Wednesday, February 21, 2018

The Sad State of Player Retention

 I've been playing Jak and Daxter over again recently, and I noticed something peculiar about the trophies for that game. Because some trophies track progress by percent, and the percentage of those who get the trophy, I was able to make a graph of the number of players who made it to different points in the game over time. I knew that players would drop off over time, but the actual data for this random game example was shocking.
50% of all players, people who purchased the game for PS4, have never made it past the first 7-ish power cells out of 101! Getting 7 power cells is as simple as completing the tutorial (first 4 of them), talking to someone twice, and walking around the nearby beach until you found 2 more. For the average person, that would take about 25 minutes. I think this initial spike of people "noping" out of the game has many reasons. First, there are the players who quickly realize they made a mistake buying the game and that it isn't for them. These people are the type who get a refund after buying your game within the same day. Next are the shallow people who only bought the game because they wanted to, for a quick moment, be reminded of their childhood. That to them is all the game needed to do, and so they put it down forever. They already beat the game, so they don't bother me. Those are probably most of that cliff. Next are people who probably tested the game out, said to themselves they would come back and finish it one day when they made time for it (then never did). A tiny handful of people are making their way through this part of the game these days.

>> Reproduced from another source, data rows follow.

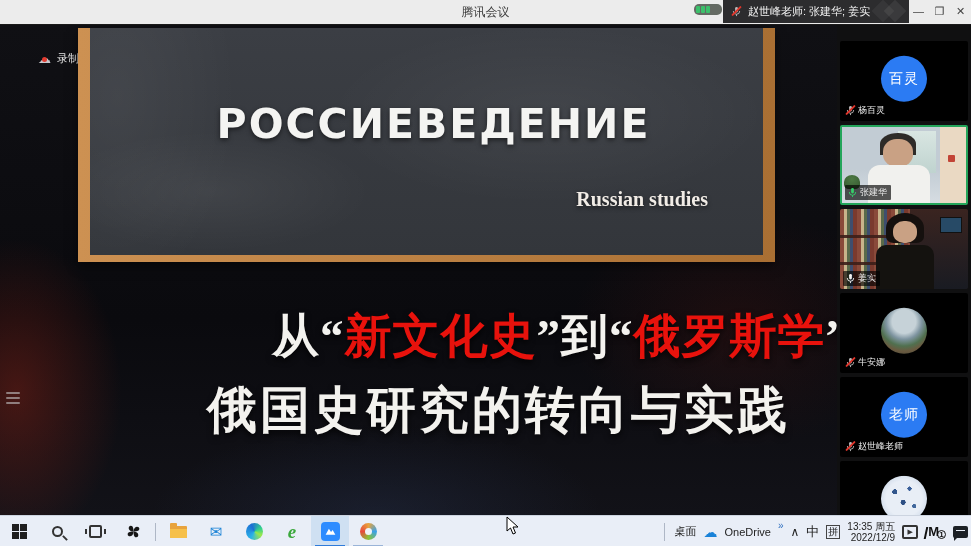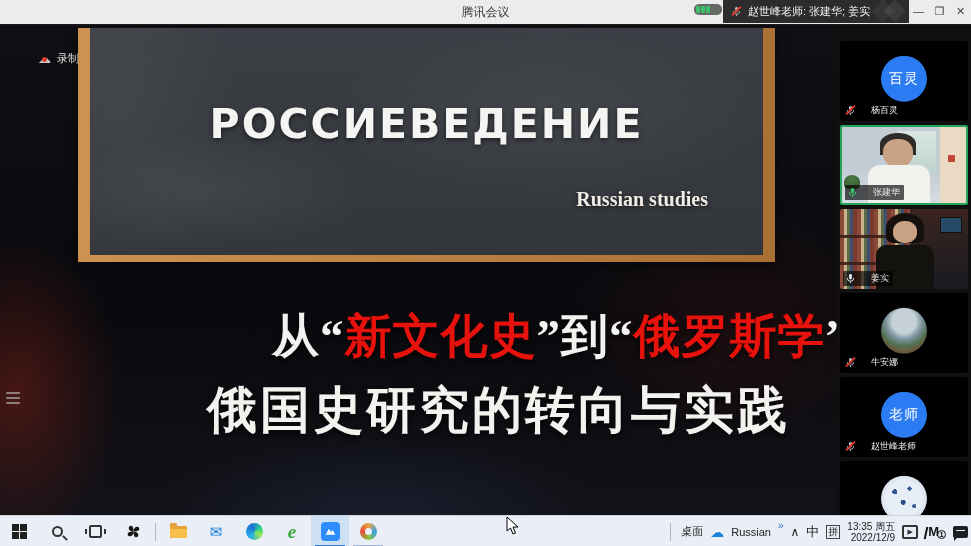"РОССИЕВЕДЕНИЕ" .ru-title { left: 0 -> 7px }
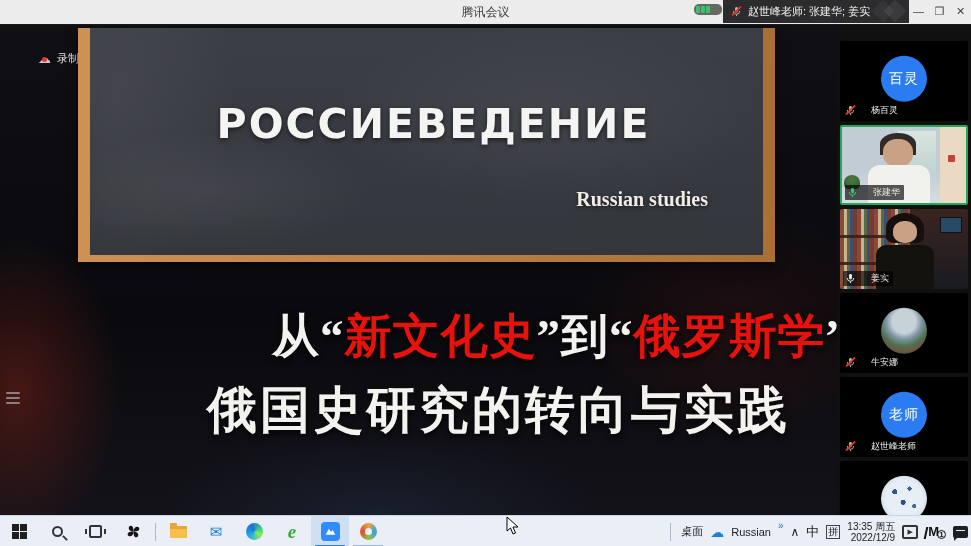"杨百灵" .nametag { gap: 15px -> 2px }
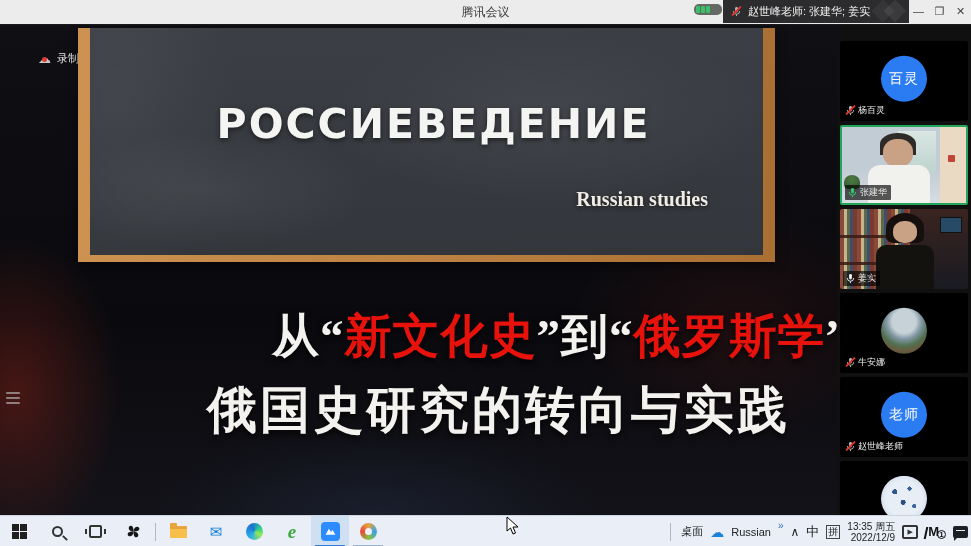"Russian" span { text: Russian -> OneDrive }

Notice that difficulty is not a reason for the dropoff; the game was quite easy right around that point in that you only need to walk around avoid slow-moving crabs, not to mention jumping on a rare occasion. Many people stayed just a little longer, and probably found a challenge they didn't like or just needed a little more time to consider quitting. People who beat the first section of the game (The Green Sage's domain) were incredibly motivated to keep playing for a couple more power cells, which meant that the excitement of exploring new locations kept leaving players at bay. I phrase it like that because after exploring this new area, a horde of people left before beating the local boss and moving on to Section 3. After that, very few people left, but by now, the damage is done: only one-third of the people who own the game get this far. The game becomes harder from this point on, and I think that is the only reason most of the people who kept leaving left. At this point, the game becoming a bit brutal isn't stopping people from leaving because they came to win, and maybe be guessing that the end is near.

80% of people who beat the game were completionists who collected everything they could. How many of those people loved the game, and how many of them felt the need to beat the game compulsively is unknown, but what this means is that about 10% or less of the players decided to beat the game with flying colors for reasons other than an abnormal need that is true for all videogames they play. Imagine you're selling a novel you wrote and you ask all who buy your book to call you on the phone when they finish reading. Imagine selling 100 books but only getting 10 phone calls in your lifetime. That's devastating: years of work for only a tiny fraction of eyes to see. Sure, this is a bad example game to use since it is the second re-release, but all the same, if you look at any traditional videogame (most of which are way longer than Jak and Daxter), the player retention is still abysmal.

The painful thing for developers like me to accept is that this is just a fact of life, and complaining about it won't help, and people shouldn't be accommodated for quitting your game either. Unless you are making a short game that practically plays itself (Telltale Games), the majority of players will not finish the game. I think this is the genius secret to Telltales, that their games are designed around high player retention, but an episodic casual game will not sell in most genres like it will for adventure games. When people buy an RPG, they violently demand it to be an absurd length (90+ hours in most cases, which is a little shorter than a Pokemon game). This is natural in that RPGs are about feeling apart of an expansive world, rather than just a visitor. You want to be surrounded by an RPG, and I get that. What I don't understand, and what I despise, is how dishonest players are with themselves when they vocally ask for longer RPGs but only play the first few hours and quit, regardless. In truth, those aren't the same people, but the watch guards of RPG length are the vocal minority, while most players listen and agree with those people on game length but will never last long enough for it to matter. What I'm saying is that the echo chamber of "Yeah, your right, it is a bad thing that this RPG
is short." among people who don't make it far into their games, really have no business allowing that to influence whether to skip a game.

This creates an interesting dilemma: Do we put a lopsided effort towards the front of the game, or do we keep the quality equal to reward the "true" fans? If we focus on the start, players have a better experience, and so we get better user reviews. The reverse is true: equal quality means maybe a better score from critics, and a much happier core, small fanbase. Either way, with Paper-Soul Theater, we'll have to tread lightly and do our best to draw people in at the start of the game to avoid that common huge falloff at the start of the experience.